→ **Aim of the task**: Please repeat all of the records, keeping every word unchanged.

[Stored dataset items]
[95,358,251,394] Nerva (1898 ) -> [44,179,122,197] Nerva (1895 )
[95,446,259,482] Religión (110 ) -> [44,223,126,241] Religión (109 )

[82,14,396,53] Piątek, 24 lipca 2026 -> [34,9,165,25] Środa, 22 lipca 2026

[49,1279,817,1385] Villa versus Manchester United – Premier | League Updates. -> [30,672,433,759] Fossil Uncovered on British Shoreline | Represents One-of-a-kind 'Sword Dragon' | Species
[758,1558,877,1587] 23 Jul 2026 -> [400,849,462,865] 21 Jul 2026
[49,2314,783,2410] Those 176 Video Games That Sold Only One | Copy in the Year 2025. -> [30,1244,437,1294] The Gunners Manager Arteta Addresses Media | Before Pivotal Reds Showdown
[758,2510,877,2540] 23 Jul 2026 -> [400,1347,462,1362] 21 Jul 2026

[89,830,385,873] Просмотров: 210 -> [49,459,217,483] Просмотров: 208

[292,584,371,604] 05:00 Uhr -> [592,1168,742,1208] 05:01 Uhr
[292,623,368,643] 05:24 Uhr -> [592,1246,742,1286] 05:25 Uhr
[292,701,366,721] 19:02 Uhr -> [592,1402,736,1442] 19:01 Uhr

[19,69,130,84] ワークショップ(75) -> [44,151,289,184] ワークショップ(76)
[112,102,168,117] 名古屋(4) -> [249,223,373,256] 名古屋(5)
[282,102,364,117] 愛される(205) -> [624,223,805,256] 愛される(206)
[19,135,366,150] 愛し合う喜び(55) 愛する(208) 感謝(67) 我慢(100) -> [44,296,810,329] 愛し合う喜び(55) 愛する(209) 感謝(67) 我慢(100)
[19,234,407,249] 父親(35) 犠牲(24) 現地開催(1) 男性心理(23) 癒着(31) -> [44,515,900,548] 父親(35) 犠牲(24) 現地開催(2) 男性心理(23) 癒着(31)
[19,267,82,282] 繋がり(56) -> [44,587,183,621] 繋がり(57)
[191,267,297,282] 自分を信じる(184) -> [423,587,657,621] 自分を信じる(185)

→ **Solution**:
[95,358,251,394] Nerva (1898 ) -> [44,179,122,197] Nerva (1895 )
[95,446,259,482] Religión (110 ) -> [44,223,126,241] Religión (109 )

[82,14,396,53] Piątek, 24 lipca 2026 -> [34,9,165,25] Środa, 22 lipca 2026

[49,1279,817,1385] Villa versus Manchester United – Premier | League Updates. -> [30,672,433,759] Fossil Uncovered on British Shoreline | Represents One-of-a-kind 'Sword Dragon' | Species
[758,1558,877,1587] 23 Jul 2026 -> [400,849,462,865] 21 Jul 2026
[49,2314,783,2410] Those 176 Video Games That Sold Only One | Copy in the Year 2025. -> [30,1244,437,1294] The Gunners Manager Arteta Addresses Media | Before Pivotal Reds Showdown
[758,2510,877,2540] 23 Jul 2026 -> [400,1347,462,1362] 21 Jul 2026

[89,830,385,873] Просмотров: 210 -> [49,459,217,483] Просмотров: 208

[292,584,371,604] 05:00 Uhr -> [592,1168,742,1208] 05:01 Uhr
[292,623,368,643] 05:24 Uhr -> [592,1246,742,1286] 05:25 Uhr
[292,701,366,721] 19:02 Uhr -> [592,1402,736,1442] 19:01 Uhr

[19,69,130,84] ワークショップ(75) -> [44,151,289,184] ワークショップ(76)
[112,102,168,117] 名古屋(4) -> [249,223,373,256] 名古屋(5)
[282,102,364,117] 愛される(205) -> [624,223,805,256] 愛される(206)
[19,135,366,150] 愛し合う喜び(55) 愛する(208) 感謝(67) 我慢(100) -> [44,296,810,329] 愛し合う喜び(55) 愛する(209) 感謝(67) 我慢(100)
[19,234,407,249] 父親(35) 犠牲(24) 現地開催(1) 男性心理(23) 癒着(31) -> [44,515,900,548] 父親(35) 犠牲(24) 現地開催(2) 男性心理(23) 癒着(31)
[19,267,82,282] 繋がり(56) -> [44,587,183,621] 繋がり(57)
[191,267,297,282] 自分を信じる(184) -> [423,587,657,621] 自分を信じる(185)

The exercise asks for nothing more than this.